OMB is also embedding reform priorities into other routine government processes. For example, it has for the first time defined agency customer service requirements as part of agencies’ budget development process.
When taken together, these three elements provide a comprehensive long-term strategic management reform agenda. In fact, the administration states:
“The vision for reform must be multi-generational, enabling the federal government to adapt to changing needs over time. Rather than pursue short-term fixes that quickly become outdated once again, this administration will pursue deep-seated transformation. But it will not happen in one or two years.”
Can the Administration Deliver?
There is always a risk of failure due to lack of leadership attention, given the many competing demands for time to address urgent but less strategic priorities. For example, passing a budget before the end of the fiscal year always trumps the orchestration of large scale organizational culture changes.
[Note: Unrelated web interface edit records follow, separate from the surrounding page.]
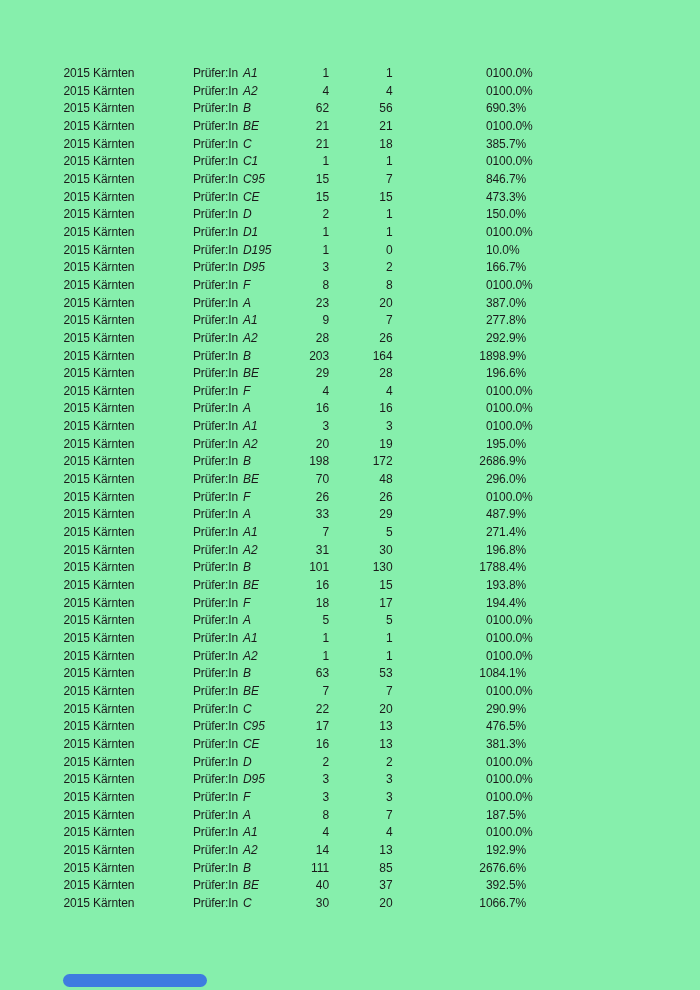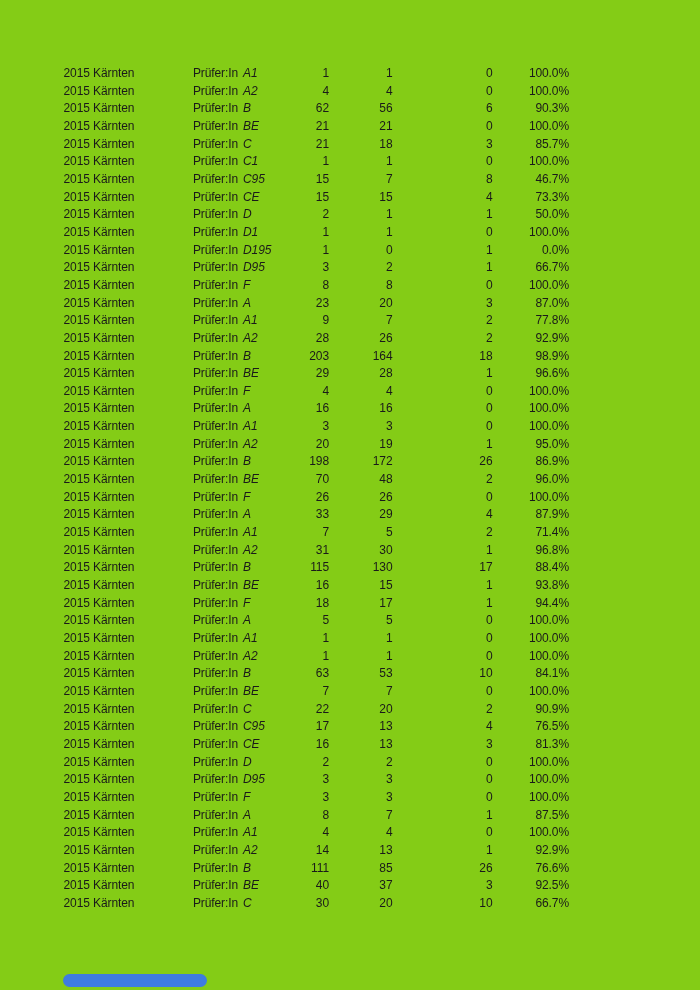--- a/index.html
+++ b/index.html
@@ -25,34 +25,34 @@
     line-height: 17.66px;
     white-space: nowrap;
   }
   .c  { display: block; overflow: visible; }
   .c1 { width: 124.5px; text-align: left; }
   .c2 { width: 55px;    text-align: center; }
   .c3 { width: 50px;    text-align: left; font-style: italic; }
   .c4 { width: 36px;    text-align: right; }
   .c5 { width: 63.5px;  text-align: right; }
   .c6 { width: 100px;   text-align: right; }
-  .c7 { width: 76.5px;  text-align: right; }
+  .c7 { width: 76.5px;  text-align: left; }
   .accent-bar {
     position: absolute;
     left: 63px;
     top: 974px;
     width: 144px;
     height: 13px;
     border-radius: 6.5px;
   }
 </style>
 </head>
 <body>
 
-<div class="page" style="background: #84cc16; color: rgb(26, 26, 26);">
+<div class="page" style="background: #86efac; color: rgb(26, 26, 26);">
   <div class="table">
   <div class="row">
     <span class="c c1">2015 Kärnten</span>
     <span class="c c2">Prüfer:In</span>
     <span class="c c3">A1</span>
     <span class="c c4">1</span>
     <span class="c c5">1</span>
     <span class="c c6">0</span>
     <span class="c c7">100.0%</span>
   </div>
@@ -324,21 +324,21 @@
     <span class="c c4">31</span>
     <span class="c c5">30</span>
     <span class="c c6">1</span>
     <span class="c c7">96.8%</span>
   </div>
 
   <div class="row">
     <span class="c c1">2015 Kärnten</span>
     <span class="c c2">Prüfer:In</span>
     <span class="c c3">B</span>
-    <span class="c c4">115</span>
+    <span class="c c4">101</span>
     <span class="c c5">130</span>
     <span class="c c6">17</span>
     <span class="c c7">88.4%</span>
   </div>
 
   <div class="row">
     <span class="c c1">2015 Kärnten</span>
     <span class="c c2">Prüfer:In</span>
     <span class="c c3">BE</span>
     <span class="c c4">16</span>

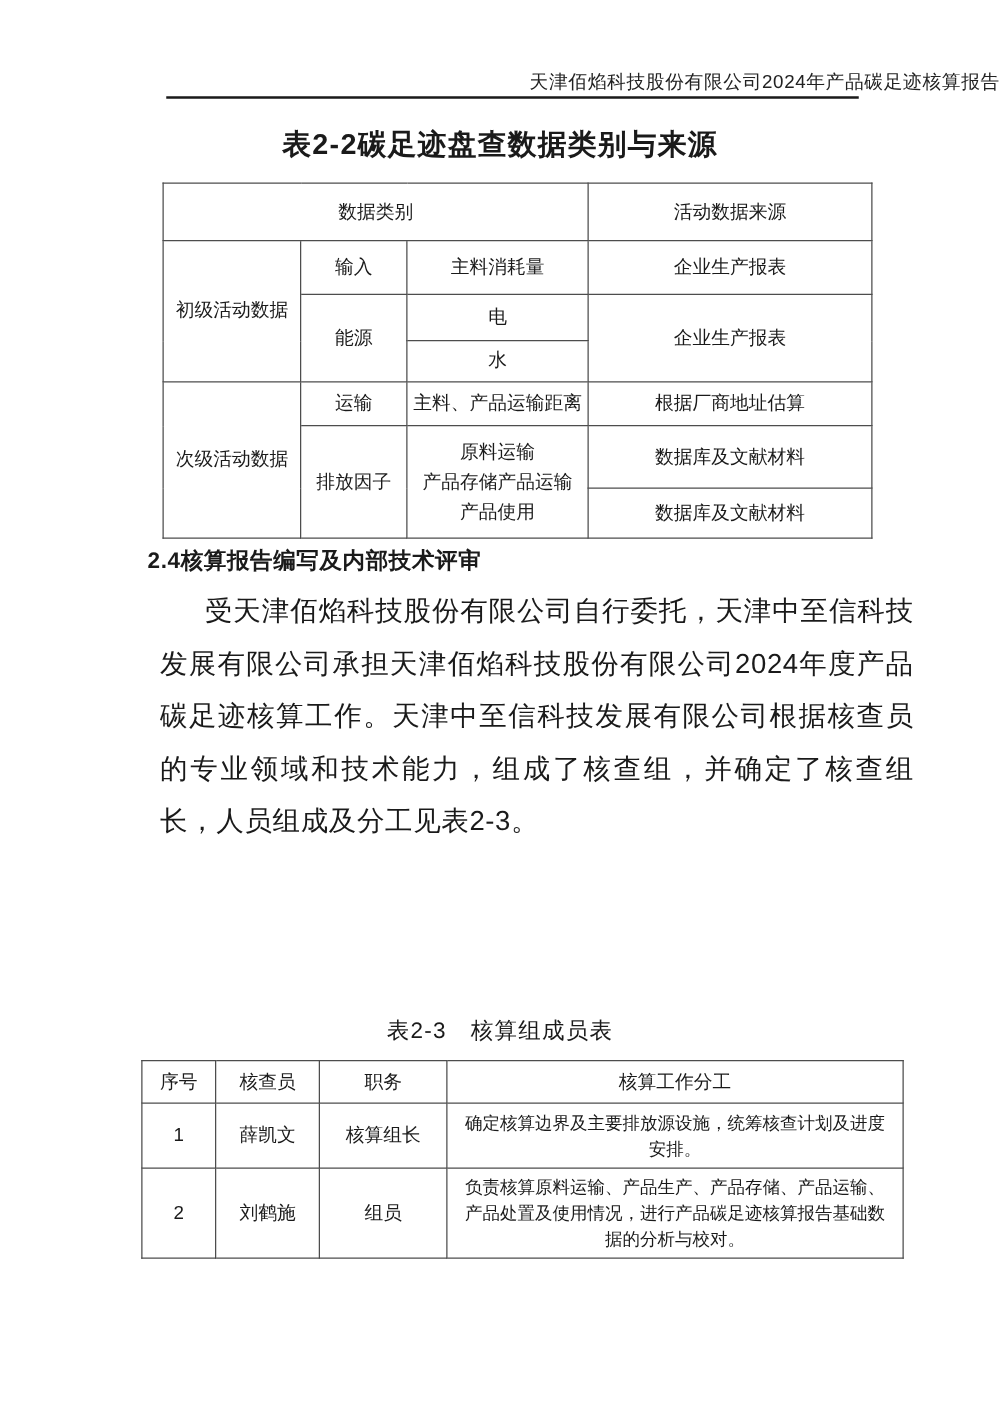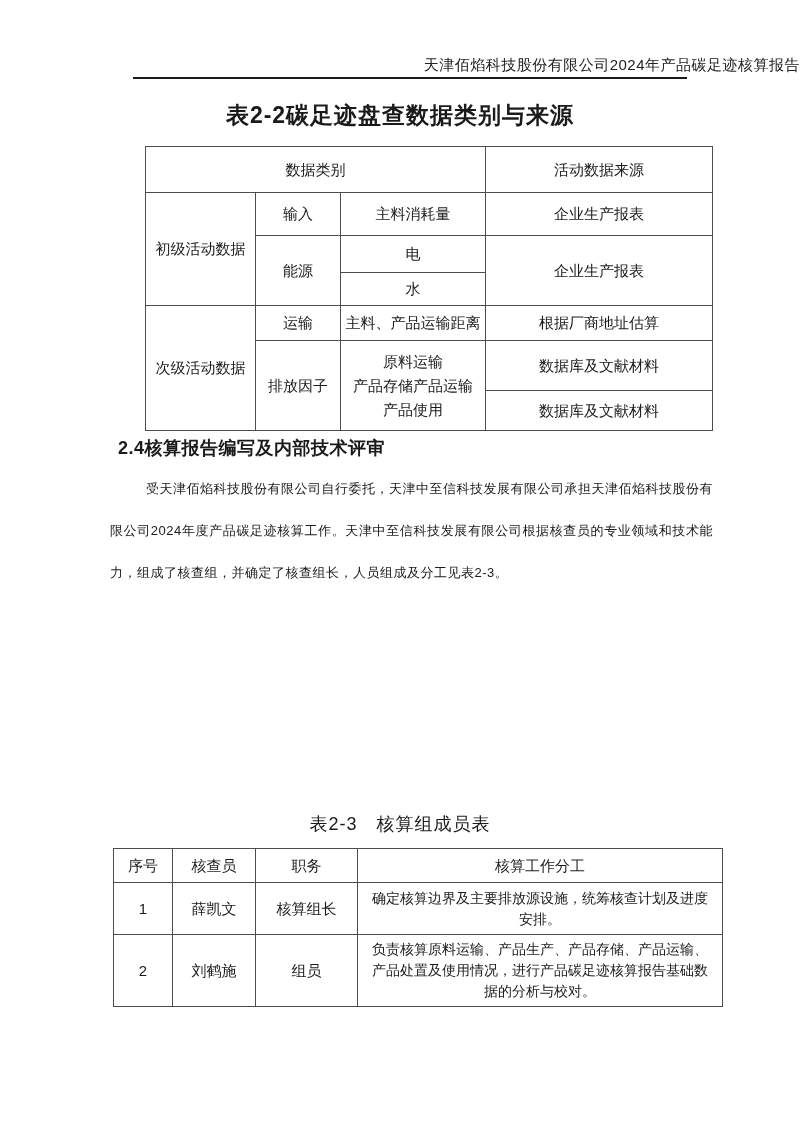--- a/index.html
+++ b/index.html
@@ -17,21 +17,21 @@
     background:#1a1a1a;
   }
   .t22-title {
     position:absolute; top:100px; left:0; width:100%;
     text-align:center; font-size:23px; font-weight:bold; letter-spacing:1px;
   }
   table.doc-table {
     position:absolute; border-collapse:collapse; table-layout:fixed;
     background:#fff;
   }
-  table.t22 { left:145px; top:146px; width:567px; }
+  table.t22 { left:130px; top:146px; width:567px; }
   table.t23 { left:113px; top:848px; width:609px; }
   .doc-table td {
     border:1px solid #4d4d4d; text-align:center; vertical-align:middle;
     font-size:15px; padding:0 4px; line-height:1.45; word-break:break-all;
   }
   .t22 .c1 { width:110px; } .t22 .c2 { width:85px; }
   .t22 .c3 { width:145px; } .t22 .c4 { width:227px; }
   .t22 tr.rh { height:46px; }
   .t22 tr.r1 { height:43px; } .t22 tr.r2 { height:37px; }
   .t22 tr.r3 { height:33px; } .t22 tr.r4 { height:35px; }
@@ -40,22 +40,22 @@
   .t23 .c1 { width:59px; } .t23 .c2 { width:83px; }
   .t23 .c3 { width:102px; } .t23 .c4 { width:365px; }
   .t23 tr.rh { height:34px; }
   .t23 tr.r1 { height:52px; } .t23 tr.r2 { height:71px; }
   .t23 td.duty { font-size:14px; line-height:21px; padding:4px 8px; }
   .section-heading {
     position:absolute; top:436px; left:110px; width:610px;
     font-size:18px; font-weight:bold; letter-spacing:0.5px;margin-left:8px;
   }
   .body-para {
-    position:absolute; left:110px; width:603px;
-    font-size:13px; line-height:42px; text-align:justify;
+    position:absolute; left:128px; width:603px;
+    font-size:22px; line-height:42px; text-align:justify;
     text-indent:36px; letter-spacing:0.5px; word-break:break-all;
   }
   .para1 { top:468px; }
   .para2 { top:633px; }
   .t23-title {
     position:absolute; top:812px; left:0; width:100%;
     text-align:center; font-size:18px; font-weight:normal; letter-spacing:1px;
   }
   .page-number {
     position:absolute; top:1057px; left:0; width:100%;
Even GAO’s reform assessment guide addresses this, encouraging the use of dedicated implementation teams to manage the reform process.
However, there are some reasons to be hopeful about the Administration’s reform strategies, at least in targeted areas:
First, there is a solid top leadership team—Margaret Weichert at OMB, Emily Murphy, administrator of the General Services Administration, and Jeff Pon, director of the Office of Personnel Management. In addition, they are backed by a strong career team. The primary concern from outsider observers is whether they will be distracted by other events, or whether they will stay in place long enough to act on the reforms.
Second, a solid governance system for managing governmentwide reforms has evolved over the past two decades, along with supporting processes for implementation of a number of the initiatives. This Administration is using this system and these processes and has not tried to replace them. This includes the President’s Management Council, the various CXO councils (such as the Chief Financial Officers Council), the designation of senior leaders for each of the cross-agency priority goals, the use of annual agency strategic reviews, etc.
And third, there is a set of communicable, clear underlying principles for action, along with a set of positive, reinforcing messages internally within government. For example, OMB’s Weichert has been proactive in using social media to share the status of initiatives, she has established recognition programs for civil servants, and she has consistently reiterated that the reform effort is to “focus on aligning our resources to pursue what our federal employees want us to pursue, which is the mission first, service to the American people and fiscal stewardship . . . It was not an attempt to cut jobs.”
These hopeful elements all come with a caveat, of course: Will the broader political atmosphere poison any potential for good will to act, even in areas where there is bipartisan or nonpartisan support?